Почти каждый день мы с матушкой ходили в магазины. Тогда это не требовало больших средств, покупать большей частью было нечего, но доставляло наслаждение болтаться по хозяйственным лавкам, присматривать занавески, полочки, всякую домашнюю дребедень, а иногда и возвращаться с добычей – чаще всего с пластмассовым флаконом «Бодузана» – единственной иногда продававшейся у нас пенки для ванн, поставлявшейся из ГДР. К ванне не мог привыкнуть: даже торопясь к первой утренней лекции, в лютый мороз, успевал полежать в ванне и чувствовал себя на улице хоть и мерзнущим, но все же «аглицким» джентльменом.
Отдельная квартира глубоко переменила жизнь. Прожив двадцать два года в послевоенных коммуналках, понял: самое в них страшное то, что их считают нормой. До войны даже в Москве строились дома, заранее рассчитанные на «коммунальное заселение», не говоря об идиотских «домах-коммунах» с общими кухнями и прочим бредом, прозванных «слезами социализма». И чувство собственного достоинства, которое (нередко и впервые) возникало у человека в отдельном жилье, мешалось с ощущением вечной неловкости перед теми, кто еще оставался в коммуналках, и тем более перед теми, кто так и умер в них.
Осенью 1967 года я вернулся на службу в институт Герцена – на этот раз уже в штат.
Выбора не было: гонорары и договоры иссякли, новые только начинали проклевываться, я устал от нужды, и предложение вновь читать лекции, получать ежемесячную зарплату оказалось кстати. Я потерпел поражение: вместо желанной жизни «вольного стрелка» с большими гонорарами меня ожидала служба старшего преподавателя с окладом вдвое меньшим, чем у любого кандидата, не опубликовавшего ни одной книжки. Тогда так желчно я не рассуждал, был рад, что выкарабкиваюсь из совершенной ямы.
В институте я проработал почти десять лет. За это время я писал и публиковал статьи и даже книги, защитил наконец диссертацию, стал доцентом (юношеская мечта) и незаметно для себя начал приобретать душевные повадки советского вузовского служащего.

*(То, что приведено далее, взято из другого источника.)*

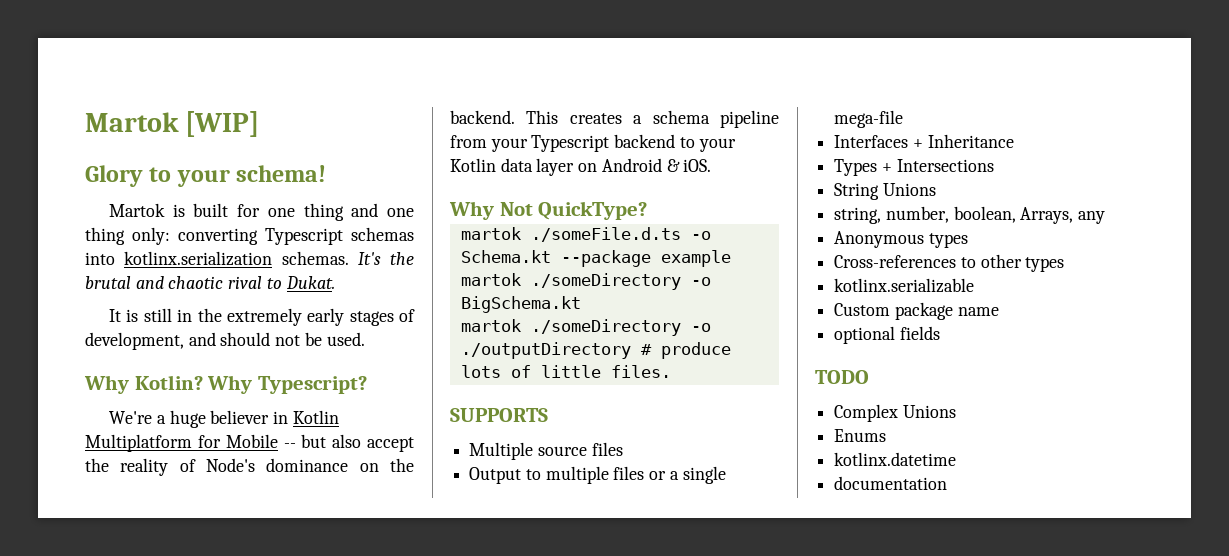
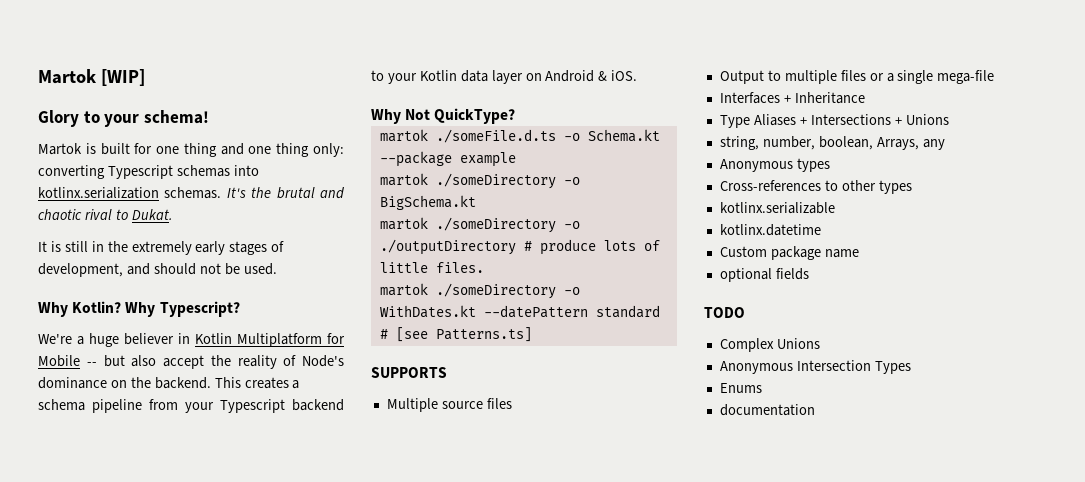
(671, 371) none -> [379,283,580,299] [379,305,660,318] [379,327,532,342] // martok ./someDirectory -o WithDates.kt --datePattern standard # [see Patterns.ts]
[834,159,878,176] Types -> [719,114,796,128] Type Aliases
[834,183,880,200] // String -> [894,117,902,125] +
(975, 285) none -> [719,224,821,236] // kotlinx.datetime
(956, 411) none -> [719,360,911,374] // Anonymous Intersection Types
[834,452,957,466] // kotlinx.datetime -> (762, 388) none

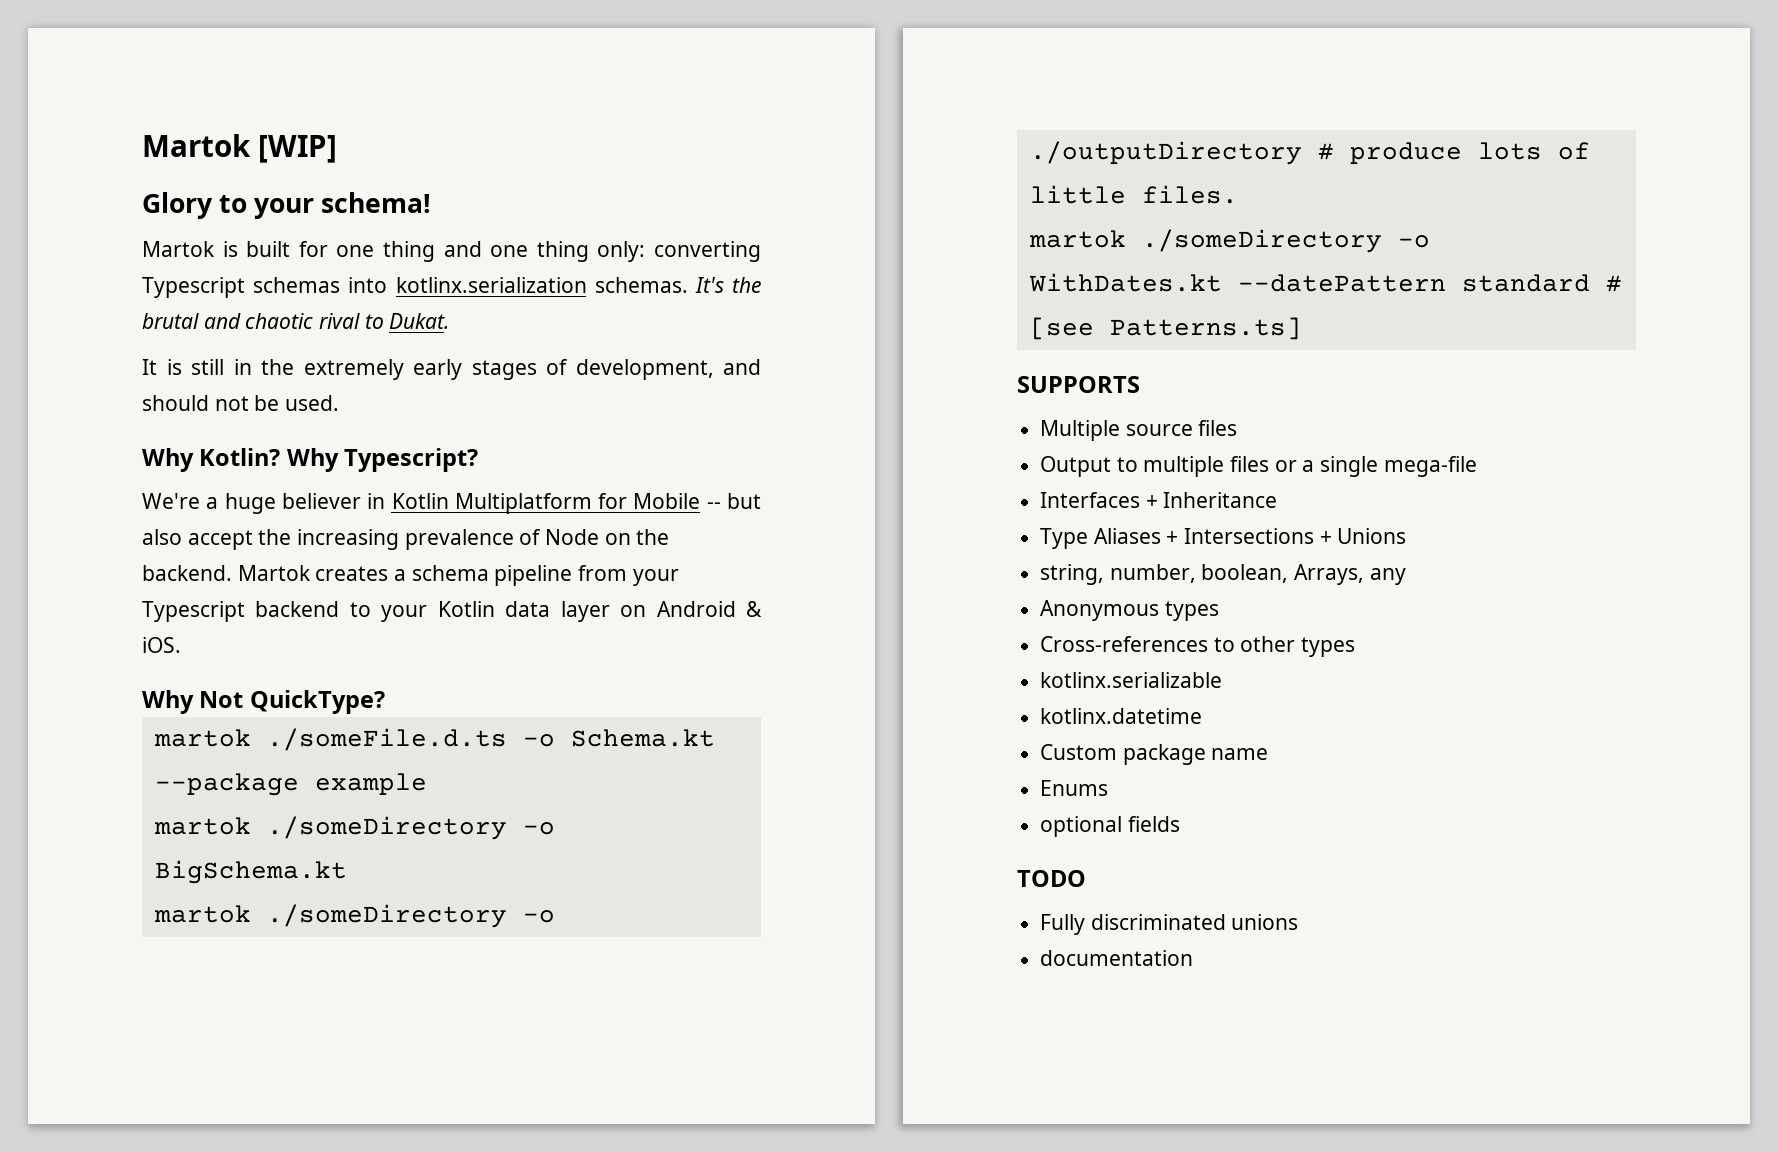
[237,355,344,369] [38,377,107,389] reality of Node's dominance -> [297,529,600,550] increasing prevalence of Node
[214,377,241,388] This -> [237,565,311,581] Martok
(859, 253) none -> [1040,780,1109,796] // Enums
[719,338,820,352] [719,360,911,374] [719,383,762,393] Complex Unions // Anonymous Intersection Types // Enums -> [1040,914,1299,935] Fully discriminated unions

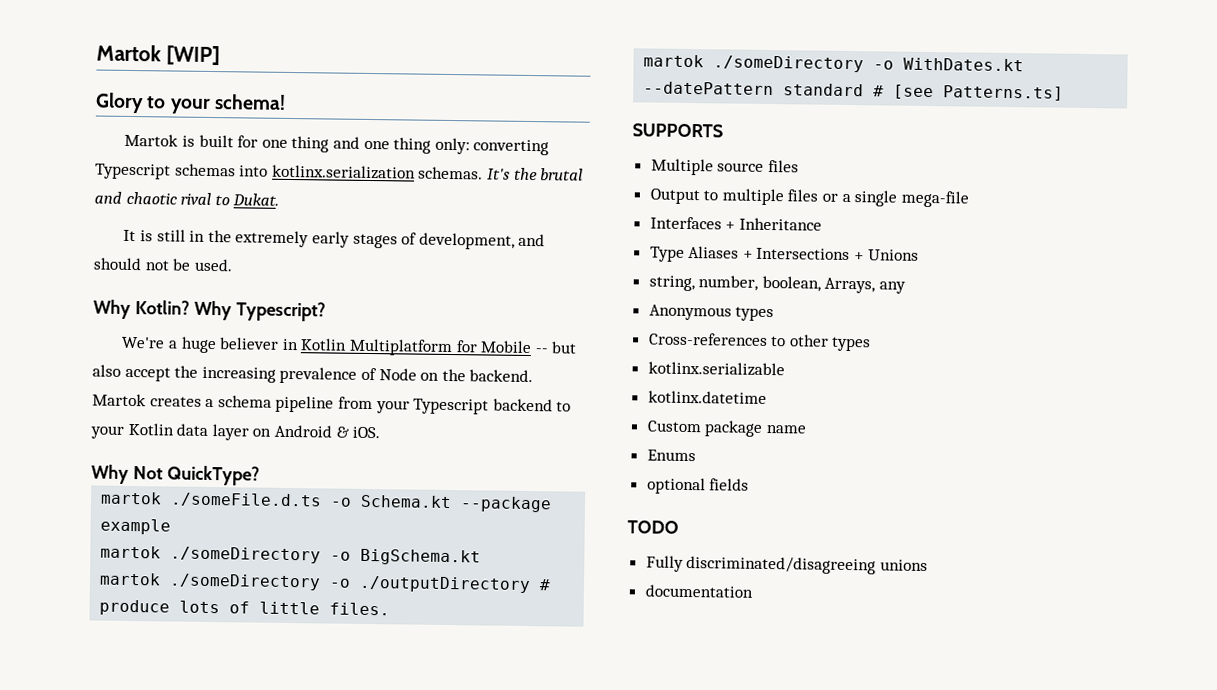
[1090,914,1226,930] discriminated -> [686,555,877,575] discriminated/disagreeing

Герценовский институт мнится мне едва ли не метафорой неизменности. Даже запахи в нем не изменились: где смердело в пятидесятых – смердит по сию пору. Сколько было ремонтов, перемен, а не меняется, по сути, ничего. Огромные или странно крохотные аудитории, стылый запах навсегда промерзших стен, мела и мастики, которой до сих пор бессмысленно натирают неровные полы, кривые переходы, неожиданные остатки благородной лепки на потолках. Лакированная фанера (под деревянные панели) в ректорском корпусе, в середине семидесятых обновленном в модном стиле советского аскетического «модерна», родившего, между прочим, и особый агрегат – гигантский письменный стол с приставкой, официально называвшийся «стол руководящий» (сам видел на бумажной этикетке!).
Преподаватели истории искусства – Марк Григорьевич Эткинд, о котором уже шла и будет еще идти речь, и я – числились почему-то по кафедре рисунка. Ею заведовал Михаил Александрович Канеев, известный в свое время и, боюсь, подзабытый ныне художник. Он рисовал и писал и старые церкви, и современные городские пейзажи со странным, несколько американским шиком: лихая перспектива, резкие линии, взгляд часто сверху, остро ограненные дома, даже у древних соборов стлались низкие, ловко нарисованные машины – в духе модных тогда иллюстраций к журналу «Огонек». В нем странно уживались спасительное равнодушие пьющего, не слишком преуспевшего художника и суетная любовь к замшевым курточкам с безусловным нравственным приличием и поразительным чутьем на непорядочность. Мог, ничем не аргументируя, отказаться работать со студентом, казавшимся ему человеком недостойным. Не ошибся, помнится, ни разу. И ведь сумел остаться беспартийным! Эти качества патрона определяли и атмосферу на кафедре: не слишком всерьез, равнодушно, прилично, без подлости. Тем более нам, «теоретикам» (так называли нас с Марком), жить не мешали, да и не интересовались нашими делами.